Dynamically allocating compute budget to hard set of problems and evolving the sections with Qwen-35B-A3B gets you near GPT-5.4-xHigh on HLE
Posted by Ryoiki-Tokuiten@reddit | LocalLLaMA | View on Reddit | 6 comments
fuck_cis_shit@reddit
test-time compute is good
Ryoiki-Tokuiten@reddit (OP)
Use this only if you want to throw a huge compute budget at your local model for your favorite problems that you usually test with frontier models. I wouldn't recommend providing this as a tool / MCP for your harness agent working in your codebase because there's too much divergence here.
The baseline 35B variant of the 3.6 family scores 21.4% on HLE (reported in their official blog post), and GPT-5.4-xHigh scores 41.6% (officially reported).
I let Qwen dynamically allocate the compute budget to the problems and assign a priority. We ask it to output in a structured format so that we can take each solution and independently spin off parallel agents that work solely on that approach. The number of solutions each of them has to generate is equal to the priority assigned to them. you can ofc continue this with the new set of evolved solutions and iterate down further if you don't care about the compute at all. However, I found this single iteration to be the sweet spot to avoid context bloat while still providing context from other solutions in the pool. Qwen scored 39.9% on the HLE set. I haven't tested it on other benchmarks yet, but I thought these were some useful gains so I thought I'd share them here.

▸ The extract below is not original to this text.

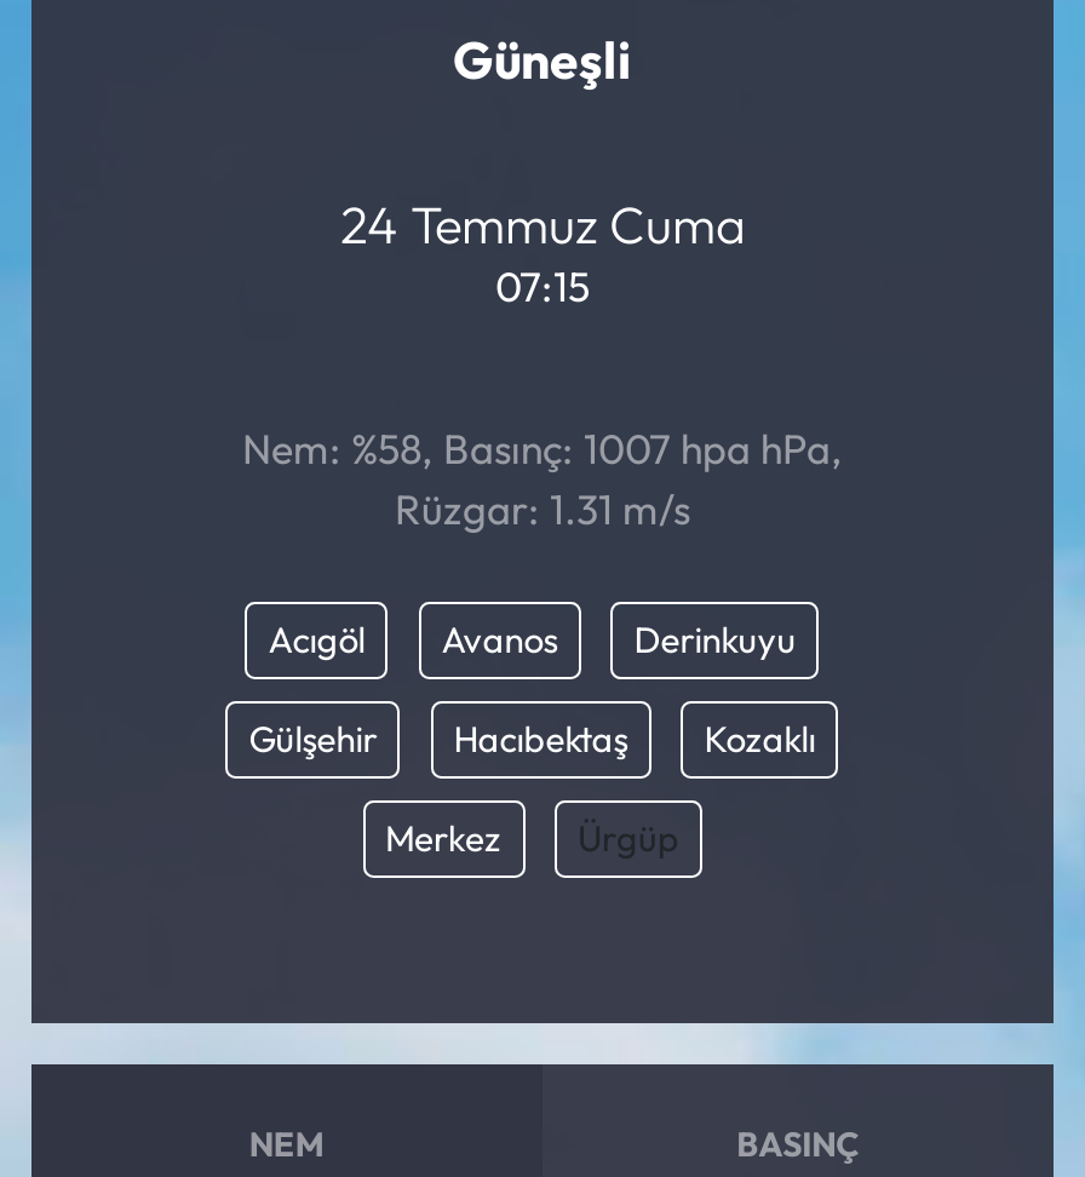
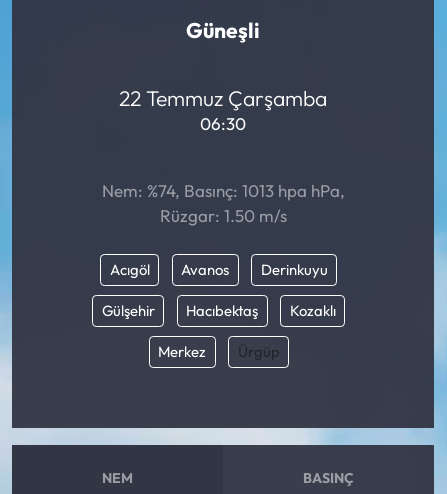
[340,192,745,257] 24 Temmuz Cuma -> [119,85,327,112] 22 Temmuz Çarşamba
[495,259,590,310] 07:15 -> [200,113,246,134] 06:30
[242,423,843,474] Nem: %58, Basınç: 1007 hpa hPa, -> [102,180,344,201] Nem: %74, Basınç: 1013 hpa hPa,
[395,483,690,534] Rüzgar: 1.31 m/s -> [160,205,286,226] Rüzgar: 1.50 m/s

Just to be absolutely clear, there is no "Final Answer" or "Judged Solution" here. We simply have a pool of solutions and you have to manually look at them (although you could have an LLM go through them and pick the most plausible ones, but I didn't have time to set that up).
Github Repo: https://github.com/ryoiki-tokuiten/Iterative-Contextual-Refinements
The mode is called "Dynamic Compute Budget Allocation" or DCA.
Qwen30bEnjoyer@reddit
I think it would be interesting to see if the LLM is capable of finding the correct solution. Would you ever try to have another subagent collate the findings into the one likeliest answer to better reflect the needs of real world scenarios?
Kincar@reddit
I love seeing your post, keep it up man!
Ok-Measurement-1575@reddit
Is this essentially self-consistency / majority voting?
Ryoiki-Tokuiten@reddit (OP)
No that's completely different. Here we are doing solution pool evolution through Depth-First-Search., You could interpret seeding the initial pool with some plausible solutions and then assigning them initial priorities as BFS. So if you see this through global perspective then it's continuously using BFS + DFS on plausible solutions themselves. Ofc we should have critique here if we want to iterate it to the next step, but I don't intend to add that in this mode because the goal with this was really just dynamically allocating compute budget to certain problems but I ended up with this. Critique based approach is already present in the Deepthink, Refine, and Contextual Modes of the application.